**Exercise objective**
Line by line, copy the entries exactly, excluding the pictures.

**Data for analysis**
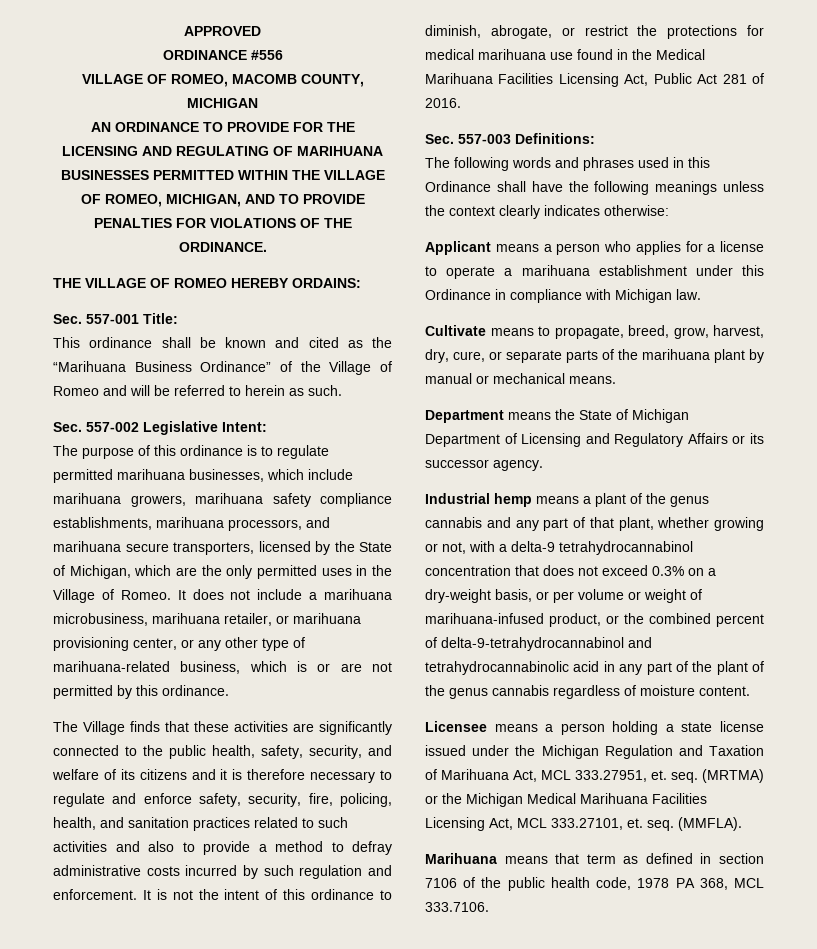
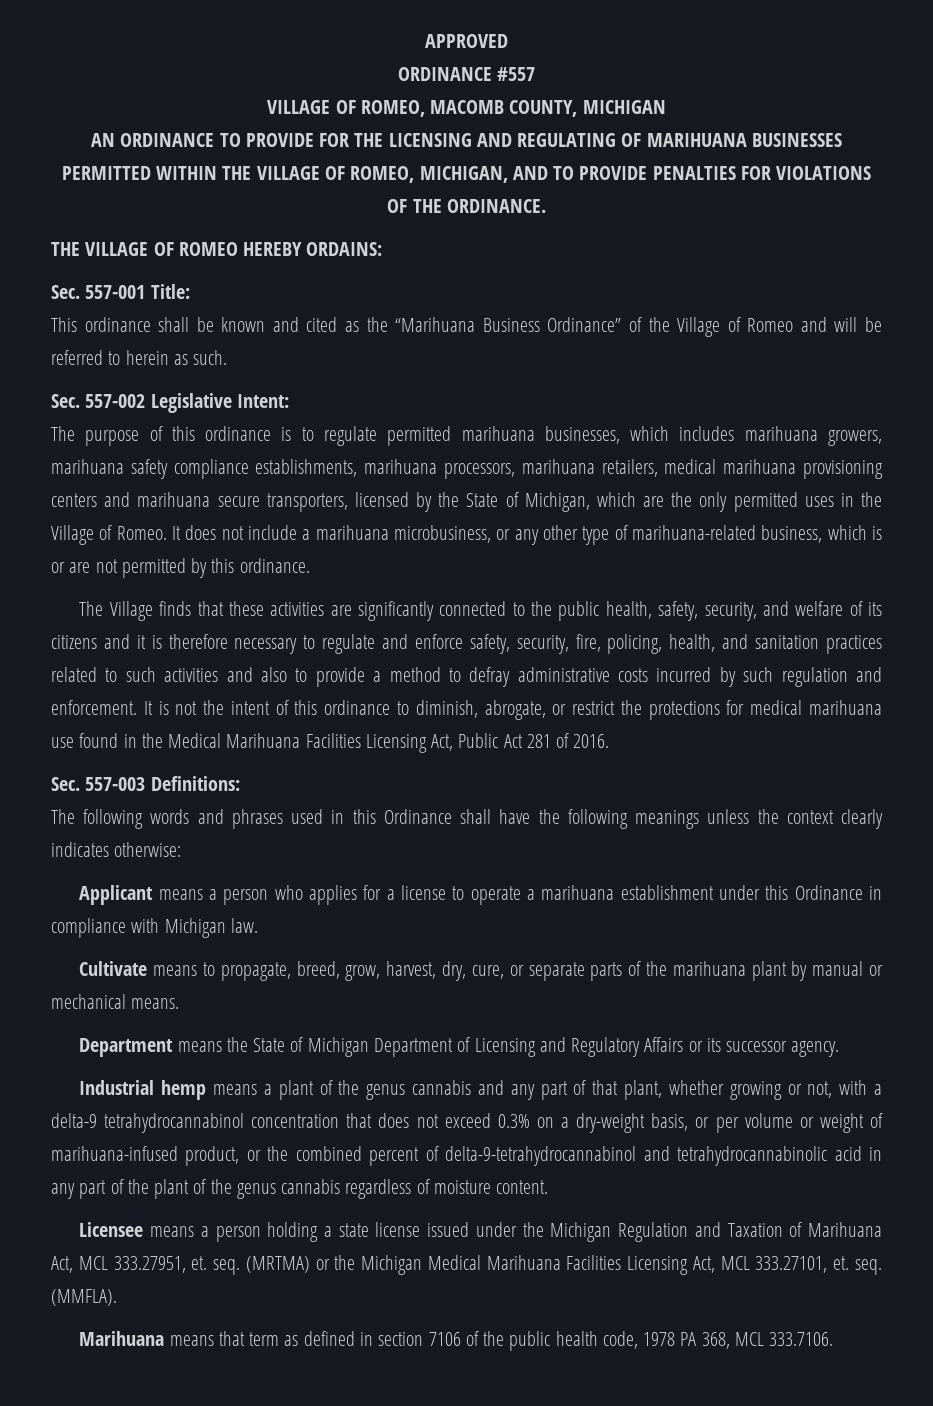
- ORDINANCE #556
+ ORDINANCE #557
- The purpose of this ordinance is to regulate permitted marihuana businesses, which include marihuana growers, marihuana safety compliance establishments, marihuana processors, and marihuana secure transporters, licensed by the State of Michigan, which are the only permitted uses in the Village of Romeo.
+ The purpose of this ordinance is to regulate permitted marihuana businesses, which includes marihuana growers, marihuana safety compliance establishments, marihuana processors, marihuana retailers, medical marihuana provisioning centers and marihuana secure transporters, licensed by the State of Michigan, which are the only permitted uses in the Village of Romeo.
- It does not include a marihuana microbusiness, marihuana retailer, or marihuana provisioning center, or any other type of marihuana-related business, which is or are not permitted by this ordinance.
+ It does not include a marihuana microbusiness, or any other type of marihuana-related business, which is or are not permitted by this ordinance.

**Answer for the task**
- ORDINANCE #556
+ ORDINANCE #557
- The purpose of this ordinance is to regulate permitted marihuana businesses, which include marihuana growers, marihuana safety compliance establishments, marihuana processors, and marihuana secure transporters, licensed by the State of Michigan, which are the only permitted uses in the Village of Romeo.
+ The purpose of this ordinance is to regulate permitted marihuana businesses, which includes marihuana growers, marihuana safety compliance establishments, marihuana processors, marihuana retailers, medical marihuana provisioning centers and marihuana secure transporters, licensed by the State of Michigan, which are the only permitted uses in the Village of Romeo.
- It does not include a marihuana microbusiness, marihuana retailer, or marihuana provisioning center, or any other type of marihuana-related business, which is or are not permitted by this ordinance.
+ It does not include a marihuana microbusiness, or any other type of marihuana-related business, which is or are not permitted by this ordinance.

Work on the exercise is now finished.